[[ Records to process open ]]

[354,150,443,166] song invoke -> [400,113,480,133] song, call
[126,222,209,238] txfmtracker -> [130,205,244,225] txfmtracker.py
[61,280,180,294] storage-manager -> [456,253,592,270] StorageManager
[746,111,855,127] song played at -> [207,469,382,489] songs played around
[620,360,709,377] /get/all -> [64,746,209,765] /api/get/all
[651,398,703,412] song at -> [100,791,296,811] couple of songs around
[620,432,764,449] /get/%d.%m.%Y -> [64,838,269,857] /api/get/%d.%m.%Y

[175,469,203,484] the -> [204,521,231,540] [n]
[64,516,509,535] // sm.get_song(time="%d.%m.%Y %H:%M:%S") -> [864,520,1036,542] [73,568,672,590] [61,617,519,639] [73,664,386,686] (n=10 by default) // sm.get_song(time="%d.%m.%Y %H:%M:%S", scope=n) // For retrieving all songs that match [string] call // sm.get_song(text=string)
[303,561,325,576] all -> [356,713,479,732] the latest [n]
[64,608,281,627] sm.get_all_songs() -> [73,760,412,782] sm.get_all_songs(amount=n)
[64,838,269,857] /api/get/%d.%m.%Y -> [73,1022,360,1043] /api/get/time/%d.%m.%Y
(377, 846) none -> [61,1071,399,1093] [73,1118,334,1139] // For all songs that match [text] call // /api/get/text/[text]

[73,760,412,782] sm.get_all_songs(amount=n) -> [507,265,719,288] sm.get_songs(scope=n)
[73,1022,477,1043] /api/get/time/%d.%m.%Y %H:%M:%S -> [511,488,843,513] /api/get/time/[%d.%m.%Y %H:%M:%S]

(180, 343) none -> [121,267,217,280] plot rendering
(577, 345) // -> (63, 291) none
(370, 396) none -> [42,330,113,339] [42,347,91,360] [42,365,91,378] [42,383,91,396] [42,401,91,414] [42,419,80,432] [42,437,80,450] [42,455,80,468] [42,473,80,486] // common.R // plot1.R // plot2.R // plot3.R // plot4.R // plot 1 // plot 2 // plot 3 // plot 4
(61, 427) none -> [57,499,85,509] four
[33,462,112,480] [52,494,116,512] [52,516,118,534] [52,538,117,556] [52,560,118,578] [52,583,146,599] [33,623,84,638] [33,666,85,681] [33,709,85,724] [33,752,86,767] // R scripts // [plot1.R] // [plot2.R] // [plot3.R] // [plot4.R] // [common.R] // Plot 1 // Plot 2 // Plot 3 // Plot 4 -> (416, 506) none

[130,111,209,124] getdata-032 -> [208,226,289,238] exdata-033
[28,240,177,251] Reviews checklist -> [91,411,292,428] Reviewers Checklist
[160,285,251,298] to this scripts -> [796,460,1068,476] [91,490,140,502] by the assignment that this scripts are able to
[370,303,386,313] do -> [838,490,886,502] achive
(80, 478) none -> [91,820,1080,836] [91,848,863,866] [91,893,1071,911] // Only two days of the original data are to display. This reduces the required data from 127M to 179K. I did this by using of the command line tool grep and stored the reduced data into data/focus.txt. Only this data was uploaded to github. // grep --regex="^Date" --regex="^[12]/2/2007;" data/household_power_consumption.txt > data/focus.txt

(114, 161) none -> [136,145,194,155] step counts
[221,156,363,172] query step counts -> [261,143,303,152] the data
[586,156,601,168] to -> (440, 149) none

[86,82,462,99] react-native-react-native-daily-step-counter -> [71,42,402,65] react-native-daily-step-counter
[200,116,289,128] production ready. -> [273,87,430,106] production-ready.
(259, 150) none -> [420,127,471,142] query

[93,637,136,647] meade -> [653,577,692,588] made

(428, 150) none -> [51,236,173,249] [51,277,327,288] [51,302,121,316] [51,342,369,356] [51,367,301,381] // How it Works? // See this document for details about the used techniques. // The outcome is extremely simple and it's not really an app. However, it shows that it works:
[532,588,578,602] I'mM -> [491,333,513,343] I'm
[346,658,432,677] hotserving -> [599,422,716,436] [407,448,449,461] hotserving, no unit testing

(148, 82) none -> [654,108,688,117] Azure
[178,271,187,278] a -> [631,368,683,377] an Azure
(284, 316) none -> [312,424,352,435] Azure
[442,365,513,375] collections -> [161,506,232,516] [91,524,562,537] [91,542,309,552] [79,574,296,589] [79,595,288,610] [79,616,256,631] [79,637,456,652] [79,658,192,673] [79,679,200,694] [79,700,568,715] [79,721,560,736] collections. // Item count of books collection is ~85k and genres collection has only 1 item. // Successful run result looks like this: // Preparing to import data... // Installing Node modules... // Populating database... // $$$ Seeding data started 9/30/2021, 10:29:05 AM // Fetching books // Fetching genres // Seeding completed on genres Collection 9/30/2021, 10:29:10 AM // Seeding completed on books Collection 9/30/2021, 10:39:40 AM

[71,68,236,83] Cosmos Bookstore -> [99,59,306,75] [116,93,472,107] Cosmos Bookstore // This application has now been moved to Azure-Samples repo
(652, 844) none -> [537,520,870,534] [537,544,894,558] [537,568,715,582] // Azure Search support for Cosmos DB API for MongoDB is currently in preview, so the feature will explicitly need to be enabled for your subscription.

[[ Records to process closed ]]

▶ Task statement: Exactly as written, please reproduce the lines from the first line of the data to the line containing "[175,469,203,484] the ->", inclusive, and nothing else.

▶ Solution to this exercise:
[354,150,443,166] song invoke -> [400,113,480,133] song, call
[126,222,209,238] txfmtracker -> [130,205,244,225] txfmtracker.py
[61,280,180,294] storage-manager -> [456,253,592,270] StorageManager
[746,111,855,127] song played at -> [207,469,382,489] songs played around
[620,360,709,377] /get/all -> [64,746,209,765] /api/get/all
[651,398,703,412] song at -> [100,791,296,811] couple of songs around
[620,432,764,449] /get/%d.%m.%Y -> [64,838,269,857] /api/get/%d.%m.%Y

[175,469,203,484] the -> [204,521,231,540] [n]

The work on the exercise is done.